Prompt:
Restate word for word the lines of the entries below, starting with the line that holds "- References…………66" and ending with the line that holds "- Appendix 2.", and no others.

• • •

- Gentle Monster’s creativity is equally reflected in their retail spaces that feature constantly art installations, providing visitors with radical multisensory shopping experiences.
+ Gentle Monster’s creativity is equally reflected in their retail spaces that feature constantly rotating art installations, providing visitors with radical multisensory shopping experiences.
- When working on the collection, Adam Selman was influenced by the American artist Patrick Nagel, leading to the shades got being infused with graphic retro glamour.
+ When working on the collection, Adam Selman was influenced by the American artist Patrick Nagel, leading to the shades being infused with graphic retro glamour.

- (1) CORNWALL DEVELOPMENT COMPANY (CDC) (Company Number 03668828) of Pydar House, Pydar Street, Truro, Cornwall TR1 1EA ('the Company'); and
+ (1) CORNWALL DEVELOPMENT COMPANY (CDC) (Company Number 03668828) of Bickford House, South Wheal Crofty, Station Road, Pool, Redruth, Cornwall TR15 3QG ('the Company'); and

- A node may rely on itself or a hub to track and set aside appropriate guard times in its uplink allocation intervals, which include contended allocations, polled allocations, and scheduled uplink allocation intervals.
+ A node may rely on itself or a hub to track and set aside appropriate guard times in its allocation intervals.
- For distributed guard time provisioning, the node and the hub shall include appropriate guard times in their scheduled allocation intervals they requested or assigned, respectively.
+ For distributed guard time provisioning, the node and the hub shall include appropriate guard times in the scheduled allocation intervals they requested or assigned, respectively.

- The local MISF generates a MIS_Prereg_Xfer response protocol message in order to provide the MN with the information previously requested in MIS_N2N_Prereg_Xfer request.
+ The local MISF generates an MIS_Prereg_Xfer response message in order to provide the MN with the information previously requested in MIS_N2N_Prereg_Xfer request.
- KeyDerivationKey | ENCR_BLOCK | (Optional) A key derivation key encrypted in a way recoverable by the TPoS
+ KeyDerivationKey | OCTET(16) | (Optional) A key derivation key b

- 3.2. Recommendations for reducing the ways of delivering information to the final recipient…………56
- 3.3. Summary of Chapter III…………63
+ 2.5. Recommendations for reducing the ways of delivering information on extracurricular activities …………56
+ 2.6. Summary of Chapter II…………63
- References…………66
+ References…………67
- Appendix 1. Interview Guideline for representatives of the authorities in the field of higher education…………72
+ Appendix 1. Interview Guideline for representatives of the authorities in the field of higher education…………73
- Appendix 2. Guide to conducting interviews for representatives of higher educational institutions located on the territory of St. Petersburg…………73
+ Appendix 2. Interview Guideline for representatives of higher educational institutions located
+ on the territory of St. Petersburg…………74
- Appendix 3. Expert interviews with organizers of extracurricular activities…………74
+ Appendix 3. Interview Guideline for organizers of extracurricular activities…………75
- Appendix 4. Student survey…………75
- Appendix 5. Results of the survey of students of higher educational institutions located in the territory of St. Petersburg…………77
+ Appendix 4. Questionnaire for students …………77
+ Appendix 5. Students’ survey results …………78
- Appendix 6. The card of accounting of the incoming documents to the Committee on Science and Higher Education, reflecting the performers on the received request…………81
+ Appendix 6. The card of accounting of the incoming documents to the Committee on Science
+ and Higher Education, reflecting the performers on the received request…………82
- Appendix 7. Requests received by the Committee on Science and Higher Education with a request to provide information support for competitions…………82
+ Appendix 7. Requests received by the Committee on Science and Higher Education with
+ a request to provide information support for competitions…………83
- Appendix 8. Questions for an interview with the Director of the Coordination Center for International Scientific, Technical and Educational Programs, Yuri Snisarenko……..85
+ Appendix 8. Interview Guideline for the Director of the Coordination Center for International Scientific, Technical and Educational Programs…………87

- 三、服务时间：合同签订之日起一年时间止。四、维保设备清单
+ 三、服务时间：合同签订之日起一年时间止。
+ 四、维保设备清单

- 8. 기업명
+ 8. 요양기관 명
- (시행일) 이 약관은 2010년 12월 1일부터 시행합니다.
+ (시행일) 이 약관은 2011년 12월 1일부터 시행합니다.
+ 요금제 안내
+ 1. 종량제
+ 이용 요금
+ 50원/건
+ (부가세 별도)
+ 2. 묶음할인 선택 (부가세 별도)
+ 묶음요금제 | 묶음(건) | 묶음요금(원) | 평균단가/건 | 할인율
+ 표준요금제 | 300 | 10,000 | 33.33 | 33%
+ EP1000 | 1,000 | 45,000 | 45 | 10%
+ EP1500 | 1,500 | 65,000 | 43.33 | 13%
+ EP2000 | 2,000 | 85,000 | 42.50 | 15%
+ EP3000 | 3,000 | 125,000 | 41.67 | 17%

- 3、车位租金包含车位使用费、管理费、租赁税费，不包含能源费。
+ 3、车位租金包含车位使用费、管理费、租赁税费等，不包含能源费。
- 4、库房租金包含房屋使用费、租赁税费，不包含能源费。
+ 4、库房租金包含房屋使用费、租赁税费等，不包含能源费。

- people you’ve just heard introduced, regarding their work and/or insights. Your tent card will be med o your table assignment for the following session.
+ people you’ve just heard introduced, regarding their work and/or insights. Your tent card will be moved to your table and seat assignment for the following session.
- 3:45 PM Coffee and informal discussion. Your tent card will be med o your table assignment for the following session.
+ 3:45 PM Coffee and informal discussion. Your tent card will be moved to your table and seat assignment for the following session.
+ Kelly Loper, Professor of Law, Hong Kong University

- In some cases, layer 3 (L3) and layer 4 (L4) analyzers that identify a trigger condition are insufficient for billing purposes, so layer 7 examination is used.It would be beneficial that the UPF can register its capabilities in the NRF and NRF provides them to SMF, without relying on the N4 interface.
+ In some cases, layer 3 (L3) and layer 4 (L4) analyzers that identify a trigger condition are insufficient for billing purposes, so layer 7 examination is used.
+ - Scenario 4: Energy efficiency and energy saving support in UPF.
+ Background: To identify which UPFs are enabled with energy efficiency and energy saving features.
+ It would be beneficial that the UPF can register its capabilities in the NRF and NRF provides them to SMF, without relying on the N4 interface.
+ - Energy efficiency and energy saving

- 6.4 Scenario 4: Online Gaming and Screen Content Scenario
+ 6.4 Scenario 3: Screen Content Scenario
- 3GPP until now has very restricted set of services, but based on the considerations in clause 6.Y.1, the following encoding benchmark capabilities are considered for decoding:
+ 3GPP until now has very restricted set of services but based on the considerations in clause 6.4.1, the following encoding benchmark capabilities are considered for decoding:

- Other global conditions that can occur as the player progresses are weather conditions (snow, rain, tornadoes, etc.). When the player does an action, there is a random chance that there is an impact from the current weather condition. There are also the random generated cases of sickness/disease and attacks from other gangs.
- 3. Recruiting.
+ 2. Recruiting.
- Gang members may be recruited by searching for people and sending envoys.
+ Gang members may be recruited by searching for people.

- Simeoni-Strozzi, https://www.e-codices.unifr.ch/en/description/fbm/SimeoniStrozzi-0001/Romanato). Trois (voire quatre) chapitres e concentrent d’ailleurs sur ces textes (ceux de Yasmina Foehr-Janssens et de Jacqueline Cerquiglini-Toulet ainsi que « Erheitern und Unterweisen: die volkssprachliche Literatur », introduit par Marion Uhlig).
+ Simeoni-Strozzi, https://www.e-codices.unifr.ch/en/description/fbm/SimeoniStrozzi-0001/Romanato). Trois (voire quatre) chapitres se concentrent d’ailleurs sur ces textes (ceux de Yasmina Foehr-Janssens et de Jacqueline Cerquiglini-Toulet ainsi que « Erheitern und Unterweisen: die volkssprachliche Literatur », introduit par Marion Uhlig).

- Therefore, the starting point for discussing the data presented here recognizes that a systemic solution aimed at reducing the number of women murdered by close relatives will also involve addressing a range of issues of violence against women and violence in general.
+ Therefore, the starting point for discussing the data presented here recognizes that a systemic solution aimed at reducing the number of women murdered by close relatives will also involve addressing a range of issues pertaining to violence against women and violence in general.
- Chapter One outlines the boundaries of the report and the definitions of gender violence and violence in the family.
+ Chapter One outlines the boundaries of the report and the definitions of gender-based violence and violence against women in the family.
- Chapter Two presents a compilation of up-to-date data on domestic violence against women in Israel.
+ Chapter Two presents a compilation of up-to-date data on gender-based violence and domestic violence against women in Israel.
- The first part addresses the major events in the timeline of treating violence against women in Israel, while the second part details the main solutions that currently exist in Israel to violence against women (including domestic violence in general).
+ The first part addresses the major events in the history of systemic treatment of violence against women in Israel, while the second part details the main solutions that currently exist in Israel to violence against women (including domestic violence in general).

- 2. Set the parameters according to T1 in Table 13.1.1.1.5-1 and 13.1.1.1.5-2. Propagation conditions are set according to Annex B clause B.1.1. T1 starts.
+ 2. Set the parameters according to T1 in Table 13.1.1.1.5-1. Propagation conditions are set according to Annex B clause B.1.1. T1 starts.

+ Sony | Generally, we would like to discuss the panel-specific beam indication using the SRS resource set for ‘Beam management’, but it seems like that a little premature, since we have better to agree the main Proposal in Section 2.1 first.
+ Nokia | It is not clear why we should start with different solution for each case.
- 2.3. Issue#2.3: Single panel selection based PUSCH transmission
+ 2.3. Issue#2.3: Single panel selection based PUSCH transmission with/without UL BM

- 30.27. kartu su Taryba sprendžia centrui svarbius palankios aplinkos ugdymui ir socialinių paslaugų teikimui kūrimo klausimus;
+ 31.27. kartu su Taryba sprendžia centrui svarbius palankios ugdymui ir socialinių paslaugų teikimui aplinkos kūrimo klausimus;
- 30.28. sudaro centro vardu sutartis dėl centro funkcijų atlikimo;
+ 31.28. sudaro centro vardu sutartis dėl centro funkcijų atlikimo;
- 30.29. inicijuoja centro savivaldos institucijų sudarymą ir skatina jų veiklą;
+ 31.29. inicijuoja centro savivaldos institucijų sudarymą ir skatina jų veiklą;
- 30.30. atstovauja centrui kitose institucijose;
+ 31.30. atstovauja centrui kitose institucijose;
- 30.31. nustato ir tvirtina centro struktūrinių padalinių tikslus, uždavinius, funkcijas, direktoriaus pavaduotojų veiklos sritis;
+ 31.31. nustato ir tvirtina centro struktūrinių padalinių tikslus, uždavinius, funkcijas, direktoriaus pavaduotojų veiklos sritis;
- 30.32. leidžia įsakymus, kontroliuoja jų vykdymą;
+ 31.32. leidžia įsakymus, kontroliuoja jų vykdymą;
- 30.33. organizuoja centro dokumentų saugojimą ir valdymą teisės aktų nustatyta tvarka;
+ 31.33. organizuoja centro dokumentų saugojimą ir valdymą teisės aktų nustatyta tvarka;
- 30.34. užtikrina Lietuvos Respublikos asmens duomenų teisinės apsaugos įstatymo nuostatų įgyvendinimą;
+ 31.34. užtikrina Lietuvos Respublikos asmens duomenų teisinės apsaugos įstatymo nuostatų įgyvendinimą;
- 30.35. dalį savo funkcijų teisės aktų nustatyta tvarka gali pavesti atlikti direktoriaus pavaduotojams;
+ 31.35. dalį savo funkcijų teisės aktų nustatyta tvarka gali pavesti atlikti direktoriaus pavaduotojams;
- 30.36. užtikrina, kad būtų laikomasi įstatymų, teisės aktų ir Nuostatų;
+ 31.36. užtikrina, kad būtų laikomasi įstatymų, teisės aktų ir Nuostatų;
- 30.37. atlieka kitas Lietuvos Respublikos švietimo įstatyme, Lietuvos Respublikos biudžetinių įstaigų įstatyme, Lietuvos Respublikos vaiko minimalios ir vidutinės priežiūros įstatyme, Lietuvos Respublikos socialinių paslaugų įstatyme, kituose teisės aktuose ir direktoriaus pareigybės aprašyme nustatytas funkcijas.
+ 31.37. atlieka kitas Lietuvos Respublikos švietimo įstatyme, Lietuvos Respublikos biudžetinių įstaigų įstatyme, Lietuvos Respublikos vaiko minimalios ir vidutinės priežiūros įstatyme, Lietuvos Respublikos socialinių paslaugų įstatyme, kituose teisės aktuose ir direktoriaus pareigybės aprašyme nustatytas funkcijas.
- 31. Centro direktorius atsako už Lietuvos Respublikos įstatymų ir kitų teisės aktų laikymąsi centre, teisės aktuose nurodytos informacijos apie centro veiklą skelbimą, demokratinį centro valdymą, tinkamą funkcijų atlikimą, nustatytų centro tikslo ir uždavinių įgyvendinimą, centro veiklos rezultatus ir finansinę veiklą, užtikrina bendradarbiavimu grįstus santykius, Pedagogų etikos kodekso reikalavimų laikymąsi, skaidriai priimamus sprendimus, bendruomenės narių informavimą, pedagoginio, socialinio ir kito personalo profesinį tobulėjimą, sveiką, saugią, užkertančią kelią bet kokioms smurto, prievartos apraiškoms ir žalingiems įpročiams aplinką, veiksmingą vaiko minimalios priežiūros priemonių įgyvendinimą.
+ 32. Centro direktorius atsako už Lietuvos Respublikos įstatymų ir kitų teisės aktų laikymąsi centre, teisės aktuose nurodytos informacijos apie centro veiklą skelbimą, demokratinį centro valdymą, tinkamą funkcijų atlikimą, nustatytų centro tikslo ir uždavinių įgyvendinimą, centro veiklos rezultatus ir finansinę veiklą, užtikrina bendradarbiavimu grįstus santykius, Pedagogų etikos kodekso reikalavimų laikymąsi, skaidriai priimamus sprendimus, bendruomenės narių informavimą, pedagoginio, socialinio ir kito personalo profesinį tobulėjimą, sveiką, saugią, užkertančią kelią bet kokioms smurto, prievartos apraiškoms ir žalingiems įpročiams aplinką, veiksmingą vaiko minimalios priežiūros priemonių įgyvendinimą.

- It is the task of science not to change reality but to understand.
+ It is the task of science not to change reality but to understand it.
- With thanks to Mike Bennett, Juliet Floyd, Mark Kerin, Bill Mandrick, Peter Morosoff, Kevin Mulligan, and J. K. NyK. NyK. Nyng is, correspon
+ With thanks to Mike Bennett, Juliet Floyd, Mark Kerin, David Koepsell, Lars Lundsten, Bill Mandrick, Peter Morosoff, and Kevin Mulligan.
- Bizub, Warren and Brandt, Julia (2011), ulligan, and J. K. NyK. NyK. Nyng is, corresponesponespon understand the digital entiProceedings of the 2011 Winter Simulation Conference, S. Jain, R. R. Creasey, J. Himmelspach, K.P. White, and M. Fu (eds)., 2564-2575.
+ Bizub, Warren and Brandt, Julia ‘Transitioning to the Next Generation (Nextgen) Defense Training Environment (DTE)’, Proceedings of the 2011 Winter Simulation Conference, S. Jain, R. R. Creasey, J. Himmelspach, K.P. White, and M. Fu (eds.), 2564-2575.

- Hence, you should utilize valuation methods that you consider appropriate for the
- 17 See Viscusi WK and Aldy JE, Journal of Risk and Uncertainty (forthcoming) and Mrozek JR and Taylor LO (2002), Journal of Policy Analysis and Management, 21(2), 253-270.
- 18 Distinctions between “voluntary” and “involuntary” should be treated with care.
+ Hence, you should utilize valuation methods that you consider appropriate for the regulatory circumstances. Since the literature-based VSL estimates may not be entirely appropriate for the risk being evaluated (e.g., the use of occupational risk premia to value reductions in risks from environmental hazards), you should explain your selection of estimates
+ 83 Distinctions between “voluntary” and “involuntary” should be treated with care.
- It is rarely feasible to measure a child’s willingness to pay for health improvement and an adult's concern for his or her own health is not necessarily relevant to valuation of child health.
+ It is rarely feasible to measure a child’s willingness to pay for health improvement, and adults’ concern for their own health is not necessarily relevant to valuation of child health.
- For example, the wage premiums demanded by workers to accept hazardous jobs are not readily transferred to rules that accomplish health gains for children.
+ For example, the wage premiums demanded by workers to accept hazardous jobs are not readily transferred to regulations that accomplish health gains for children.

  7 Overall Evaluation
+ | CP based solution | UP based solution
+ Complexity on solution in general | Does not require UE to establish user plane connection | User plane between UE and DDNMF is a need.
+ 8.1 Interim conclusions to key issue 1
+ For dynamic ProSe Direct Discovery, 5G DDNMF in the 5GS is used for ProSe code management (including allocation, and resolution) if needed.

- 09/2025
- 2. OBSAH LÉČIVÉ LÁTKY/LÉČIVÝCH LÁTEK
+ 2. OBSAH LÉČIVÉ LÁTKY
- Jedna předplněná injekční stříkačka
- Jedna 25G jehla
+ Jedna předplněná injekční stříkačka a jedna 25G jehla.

• • •

Finished exercise:
- References…………66
+ References…………67
- Appendix 1. Interview Guideline for representatives of the authorities in the field of higher education…………72
+ Appendix 1. Interview Guideline for representatives of the authorities in the field of higher education…………73
- Appendix 2. Guide to conducting interviews for representatives of higher educational institutions located on the territory of St. Petersburg…………73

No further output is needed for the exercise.